Data listing =>
┄┄┄┄┄┄┄┄┄┄

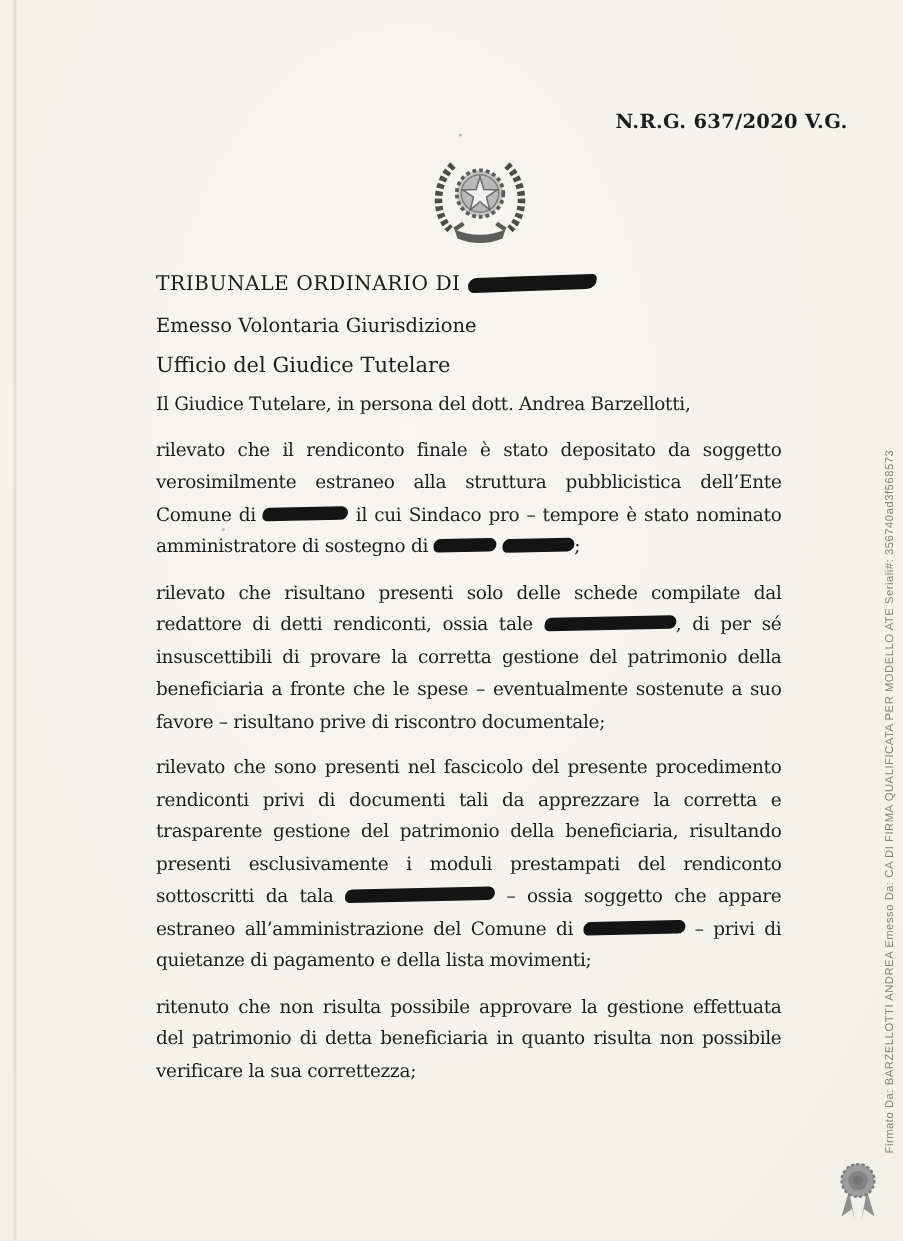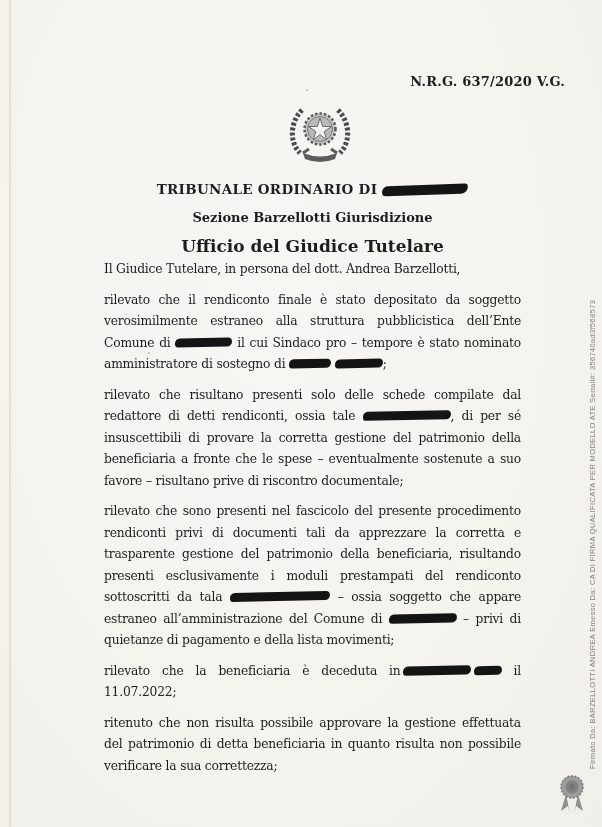--- a/index.html
+++ b/index.html
@@ -18,24 +18,24 @@
     background:#e0dbce;opacity:.8;
   }
   .scan-speck{position:absolute;border-radius:50%;background:#b9b6ae;}
   .nrg{
     position:absolute;top:74px;right:37px;
     font-size:13px;font-weight:bold;letter-spacing:.2px;
   }
   .emblem{
     position:absolute;left:287px;top:101px;width:66px;height:66px;
   }
-  .header-center{position:absolute;left:104px;width:417px;text-align:center;font-weight:bold;}
+  .header-center{position:absolute;left:104px;width:417px;font-weight:normal;}
   .court-title{top:181px;font-size:13.5px;letter-spacing:.3px;}
   .subtitle-section{top:210px;font-size:13px;}
-  .subtitle-office{top:236px;font-size:17px;}
+  .subtitle-office{top:236px;font-size:14px;}
   .body-text{
     position:absolute;left:104px;top:259px;width:417px;
     font-size:12.3px;line-height:21.5px;letter-spacing:-0.2px;
     text-align:justify;
   }
   .body-text p{margin:0 0 9px 0;}
   .redact{
     display:inline-block;vertical-align:middle;
     height:9px;background:#141414;border-radius:5px 4px 5px 3px;
     transform:rotate(-1.2deg) translateY(-1px);
@@ -71,21 +71,21 @@
       <path d="M16 52 Q33 59 50 52 L48 58 Q33 64 18 58 Z" fill="#5d5d5d"></path>
       <path d="M22 48 L16 52 M44 48 L50 52" stroke="#5d5d5d" stroke-width="3"></path>
     </svg>
   </div>
 
   <div class="header-center court-title">
     <span>TRIBUNALE ORDINARIO DI</span>
     <span class="redact title-r" style="width:86px;"></span>
   </div>
 
-  <div class="header-center subtitle-section">Sezione Barzellotti Giurisdizione</div>
+  <div class="header-center subtitle-section">Emesso Volontaria Giurisdizione</div>
   <div class="header-center subtitle-office">Ufficio del Giudice Tutelare</div>
 
   <div class="body-text">
     <p><span>Il Giudice Tutelare, in persona del dott. Andrea Barzellotti,</span></p>
 
 
     <p><span>rilevato che il rendiconto finale è stato depositato da soggetto verosimilmente estraneo alla struttura pubblicistica dell’Ente Comune di</span>
       <span class="redact" style="width:57px;"></span>
       <span>il cui Sindaco pro – tempore è stato nominato amministratore di sostegno di</span>
       <span class="redact" style="width:42px;"></span>
@@ -93,22 +93,20 @@
 
     <p><span>rilevato che risultano presenti solo delle schede compilate dal redattore di detti rendiconti, ossia tale</span>
       <span class="redact" style="width:88px;"></span><span>, di per sé insuscettibili di provare la corretta gestione del patrimonio della beneficiaria a fronte che le spese – eventualmente sostenute a suo favore – risultano prive di riscontro documentale;</span></p>
 
     <p><span>rilevato che sono presenti nel fascicolo del presente procedimento rendiconti privi di documenti tali da apprezzare la corretta e trasparente gestione del patrimonio della beneficiaria, risultando presenti esclusivamente i moduli prestampati del rendiconto sottoscritti da tala</span>
       <span class="redact" style="width:100px;"></span>
       <span>– ossia soggetto che appare estraneo all’amministrazione del Comune di</span>
       <span class="redact" style="width:68px;"></span>
       <span>– privi di quietanze di pagamento e della lista movimenti;</span></p>
 
-    <p><span>rilevato che la beneficiaria è deceduta in</span><span class="redact" style="width:68px;margin-left:2px;"></span><span class="redact" style="width:28px;margin-left:3px;"></span>
-      <span>il 11.07.2022;</span></p>
 
     <p><span>ritenuto che non risulta possibile approvare la gestione effettuata del patrimonio di detta beneficiaria in quanto risulta non possibile verificare la sua correttezza;</span></p>
   </div>
 
   <div class="vertical-signature">Firmato Da: BARZELLOTTI ANDREA Emesso Da: CA DI FIRMA QUALIFICATA PER MODELLO ATE Seriali#: 356740ad3f568573</div>
 
   <div class="rosette">
     <svg width="34" height="44" viewBox="0 0 34 44">
       <path d="M11 21 L6 38 L13 33 L15 41 Z" fill="#8f8f8f"></path>
       <path d="M23 21 L28 38 L21 33 L19 41 Z" fill="#8f8f8f"></path>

┄┄┄┄┄┄┄┄┄┄

Requirement =>
Would you please copy every line in the data that contains the word "court"?

Result of this exercise =>
   .court-title{top:181px;font-size:13.5px;letter-spacing:.3px;}
   <div class="header-center court-title">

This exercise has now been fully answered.